*INSTRUCTIONS TO FOLLOW*
Starting at the line that holds "[179,322,341,334] ng-table-virtual-scroll ->", copy every line exactly through the end of the data, and no others.

*THE INPUT*
⁂
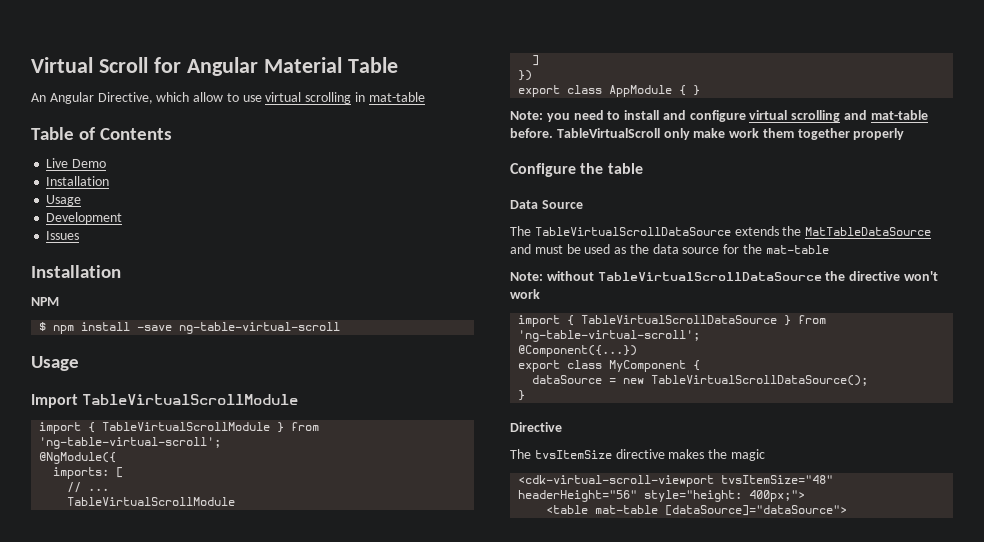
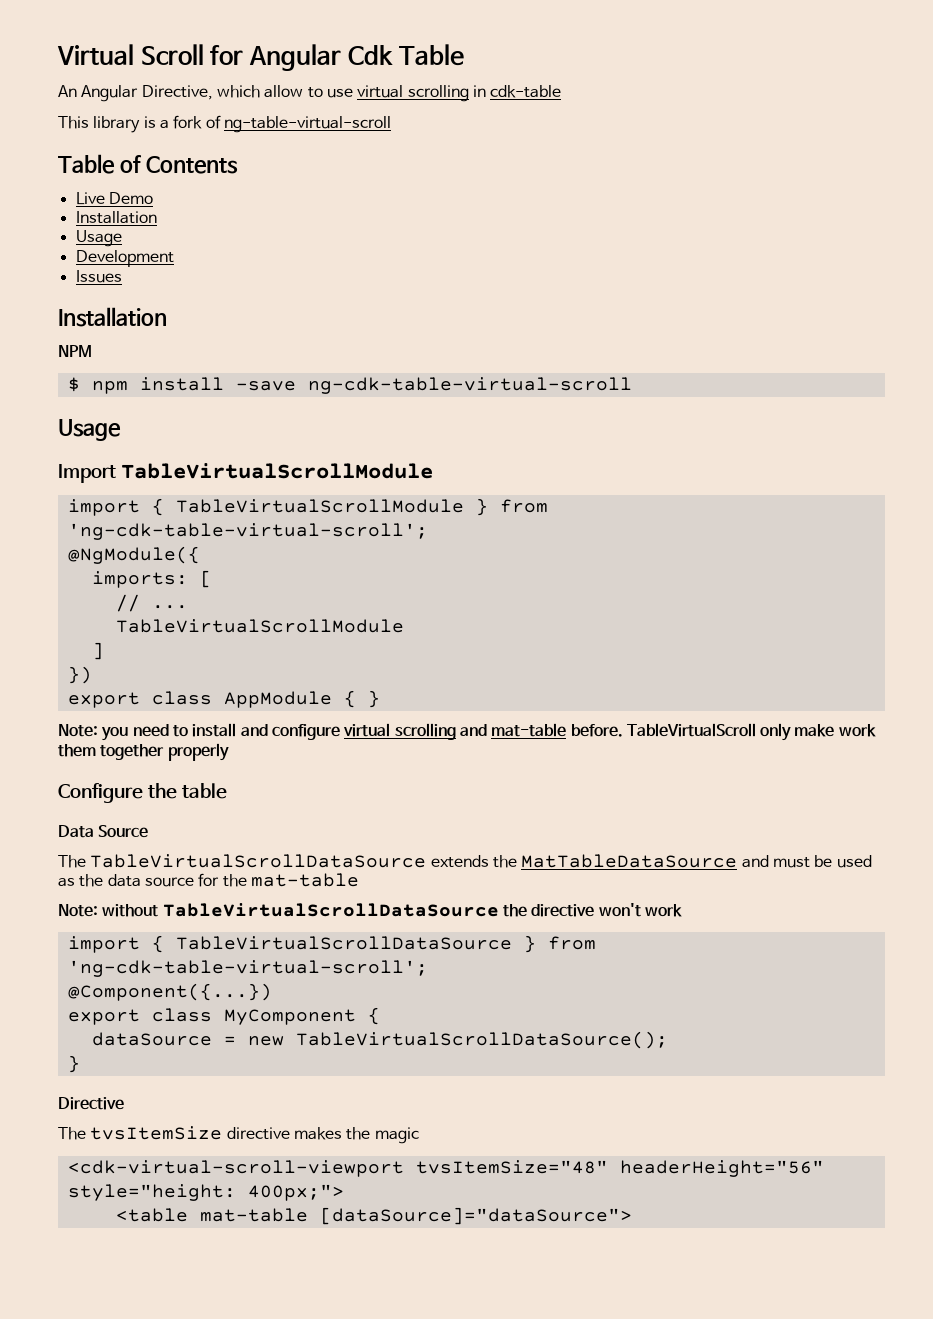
[263,57,342,73] Material -> [347,45,393,65] Cdk
[368,92,425,102] mat-table -> [490,85,562,98] [58,115,391,133] cdk-table // This library is a fork of ng-table-virtual-scroll
[179,322,341,334] ng-table-virtual-scroll -> [307,377,632,394] ng-cdk-table-virtual-scroll
[39,437,222,449] 'ng-table-virtual-scroll'; -> [67,523,428,540] 'ng-cdk-table-virtual-scroll';
[518,330,701,342] 'ng-table-virtual-scroll'; -> [67,960,428,977] 'ng-cdk-table-virtual-scroll';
⁂
*REPLY*
[179,322,341,334] ng-table-virtual-scroll -> [307,377,632,394] ng-cdk-table-virtual-scroll
[39,437,222,449] 'ng-table-virtual-scroll'; -> [67,523,428,540] 'ng-cdk-table-virtual-scroll';
[518,330,701,342] 'ng-table-virtual-scroll'; -> [67,960,428,977] 'ng-cdk-table-virtual-scroll';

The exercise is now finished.